The aim of this lecture is to introduce some active learning algorithms for building potential-energy surfaces (PESs) of molecules with reduced computational costs. At the end of the lecture you will:

Understand and code some active learning algorithms.
Build a PES of a pyrrolewater dimer with a reduced amount of training points.

Many results of this lecture are based on this recently-published article.

Codes for this tutorial are available at: ‣.

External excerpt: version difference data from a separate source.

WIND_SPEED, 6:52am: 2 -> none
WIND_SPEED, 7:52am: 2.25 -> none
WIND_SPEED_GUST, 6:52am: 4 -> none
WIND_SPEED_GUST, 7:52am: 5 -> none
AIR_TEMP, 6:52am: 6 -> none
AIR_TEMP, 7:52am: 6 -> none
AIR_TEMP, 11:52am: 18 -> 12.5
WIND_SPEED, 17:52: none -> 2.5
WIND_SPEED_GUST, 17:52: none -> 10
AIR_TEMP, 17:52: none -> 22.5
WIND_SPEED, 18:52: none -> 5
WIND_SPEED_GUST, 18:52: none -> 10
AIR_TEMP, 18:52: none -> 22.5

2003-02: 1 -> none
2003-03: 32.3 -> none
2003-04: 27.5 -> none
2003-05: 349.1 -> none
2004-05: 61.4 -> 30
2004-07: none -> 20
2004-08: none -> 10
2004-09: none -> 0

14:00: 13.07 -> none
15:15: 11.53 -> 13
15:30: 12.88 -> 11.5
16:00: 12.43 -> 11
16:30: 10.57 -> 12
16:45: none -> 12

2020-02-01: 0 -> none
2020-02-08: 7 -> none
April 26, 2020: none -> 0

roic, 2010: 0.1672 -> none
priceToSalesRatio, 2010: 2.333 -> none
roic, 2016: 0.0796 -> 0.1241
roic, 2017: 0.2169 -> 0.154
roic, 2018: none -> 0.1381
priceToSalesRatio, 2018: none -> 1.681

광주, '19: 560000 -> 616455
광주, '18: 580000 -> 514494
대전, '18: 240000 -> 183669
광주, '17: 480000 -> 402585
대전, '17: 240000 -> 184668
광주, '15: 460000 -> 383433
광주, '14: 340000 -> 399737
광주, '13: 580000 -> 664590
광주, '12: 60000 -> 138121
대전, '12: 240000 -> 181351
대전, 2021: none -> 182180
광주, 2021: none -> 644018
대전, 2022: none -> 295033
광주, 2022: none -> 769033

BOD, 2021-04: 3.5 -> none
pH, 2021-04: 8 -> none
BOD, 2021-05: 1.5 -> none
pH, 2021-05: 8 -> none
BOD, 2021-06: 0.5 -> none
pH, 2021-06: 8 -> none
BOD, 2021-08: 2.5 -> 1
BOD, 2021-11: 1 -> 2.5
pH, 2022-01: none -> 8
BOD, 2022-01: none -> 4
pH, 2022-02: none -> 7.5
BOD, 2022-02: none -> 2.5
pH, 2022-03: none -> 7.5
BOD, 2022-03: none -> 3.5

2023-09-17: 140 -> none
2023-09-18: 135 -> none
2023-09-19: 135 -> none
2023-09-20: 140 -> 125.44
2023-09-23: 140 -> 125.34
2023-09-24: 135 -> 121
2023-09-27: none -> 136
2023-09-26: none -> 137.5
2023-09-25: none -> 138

Active learning (AL): optimizing the choice of datasets

We have seen in the previous lecture that building a potential-energy surface of molecules (PES) involves two steps:

Choosing a certain set of molecular geometries $\{X_i\}_i ^N$, and run electronic-structure calculations on them to compute the corresponding energies $\{E_i\}_i ^N$
Optimising the parameters $\theta$ of some machine learning (ML) model $g$ to fit the data, i.e., minimising some loss function:

$$ \underset{\theta}{\text{min }} \sum_{ (X_i, E_i) \in \mathcal{D}} \mathcal{L} (g(x_i;\theta), E_i) $$

  where $\\mathcal{L}$, in the case of building PESs, is often the root-mean-squared error.

The following diagram summarises this process:

PL.001.jpeg

However, the first task in this process is not always trivial. The process of selecting the molecular geometries requires a physical insight into the problem. More importantly, the electronic-energies can be computationally expensive to compute if one requires high accuracy. The following table shows how badly these computations scale as a function of the size of the molecular system:

table.001.jpeg

where accuracy here is the accuracy of the (ro-)vibrational calculations.

Thus, when building PESs, one would want to reduce the number of training data needed to achieve a certain accuracy. This is the essential problem in active learning. AL can be understood as a double optimisation problem; over the set of all possible parameters, and over the set of all possible datasets, i.e.,

$$ \underset{\theta, \mathcal{D}}{\text{min }} \sum_{ (X_i, E_i) \in \mathcal{D}} \mathcal{L} (g(x_i;\theta), E_i) $$

There are several kinds of active-learning algorithms, but we'll only be looking at pool-based active learning.